Because the U.S. Food and Drug Administration (FDA) hasn’t approved estriol for use in people, a specialized compounding pharmacy must make these customized drugs. The compounding pharmacy mixes estriol with other medications or a lab-made estradiol hormone based on your provider’s specifications.
Hormone therapy for menopause is an off-label use of estriol. Estradiol is the only FDA-approved bioidentical hormone for the treatment of estrogen-related problems. Off-label use is using an approved medicine for a different purpose.
As part of HRT, estriol may:
- Ease hot flashes and night sweats.
- Lower the risk of urinary tract infections (UTIs).
- Strengthen bones and prevent osteoporosis.
- Reduce urge incontinence.
- Relieve vaginal atrophy and vaginal dryness.
- Remedy insomnia to help you sleep better.

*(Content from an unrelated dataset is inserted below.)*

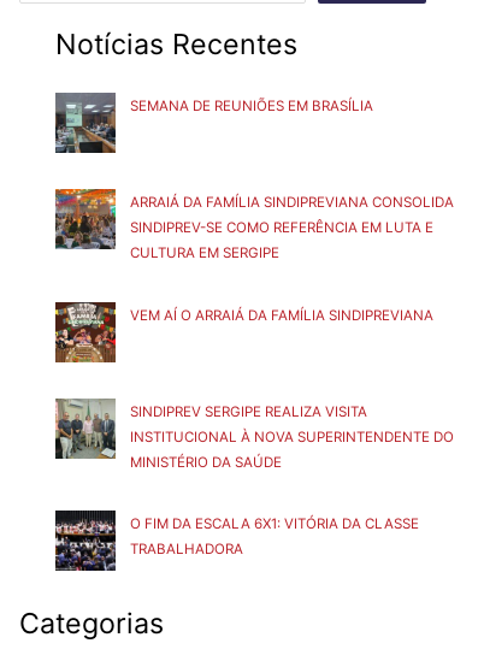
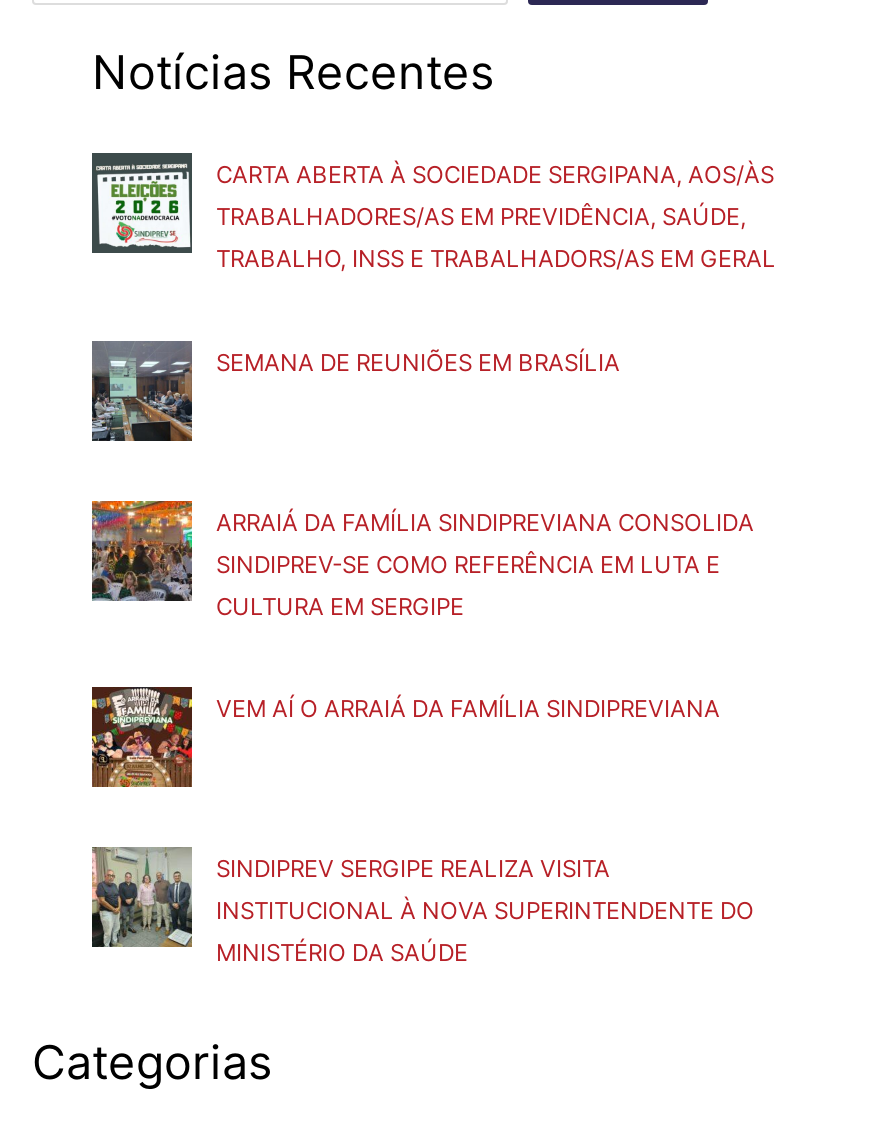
none -> [92,154,776,274] [image] | CARTA ABERTA À SOCIEDADE SERGIPANA, AOS/ÀS | TRABALHADORES/AS EM PREVIDÊNCIA, SAÚDE, | TRABALHO, INSS E TRABALHADORS/AS EM GERAL
moved [53,94,454,471] -> [88,342,754,968]: [image] | SEMANA DE REUNIÕES EM BRASÍLIA | ARRAIÁ DA FAMÍLIA SINDIPREVIANA CONSOLIDA | ... | INSTITUCIONAL À NOVA SUPERINTENDENTE DO | MINISTÉRIO DA SAÚDE
[54,509,419,572] [image] | O FIM DA ESCALA 6X1: VITÓRIA DA CLASSE | TRABALHADORA -> none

What are the side effects of estriol?
Potential side effects of estriol include:
- Abnormal menstruation.
- Bloated stomach.
- Breast pain (mastalgia).
- Darkening of the skin.
- Hair loss.
- Nausea and vomiting.
- Painful menstrual cramps (dysmenorrhea).
- Vaginal itching or yeast infections.
- Weight gain.
Is estriol safer than estradiol?
Because estriol isn’t as potent as estradiol, it may be safer. However, any type of estrogen therapy may increase your risk of:
What else does estriol do?
Researchers are still exploring the many functions of estriol. Lab-made estriol may also:
- Improve brain (cognitive) function.
- Relieve menstrual migraines (hormone headaches).
- Smooth wrinkles.
- Treat nervous system disorders that cause inflammation like multiple sclerosis (MS) and acute disseminated encephalomyelitis.
- Treat postpartum depression.
A note from Cleveland Clinic
During pregnancy, you make high levels of estriol, a type of estrogen hormone. This hormone keeps you uterus healthy and helps it grow along with the developing baby. Estriol levels peak toward the end of pregnancy to get your body ready for childbirth and breastfeeding. Changes in estriol levels may indicate a problem with the baby or pregnancy. Healthcare providers sometimes prescribe laboratory-made estriol as part of hormone therapy to ease menopause symptoms.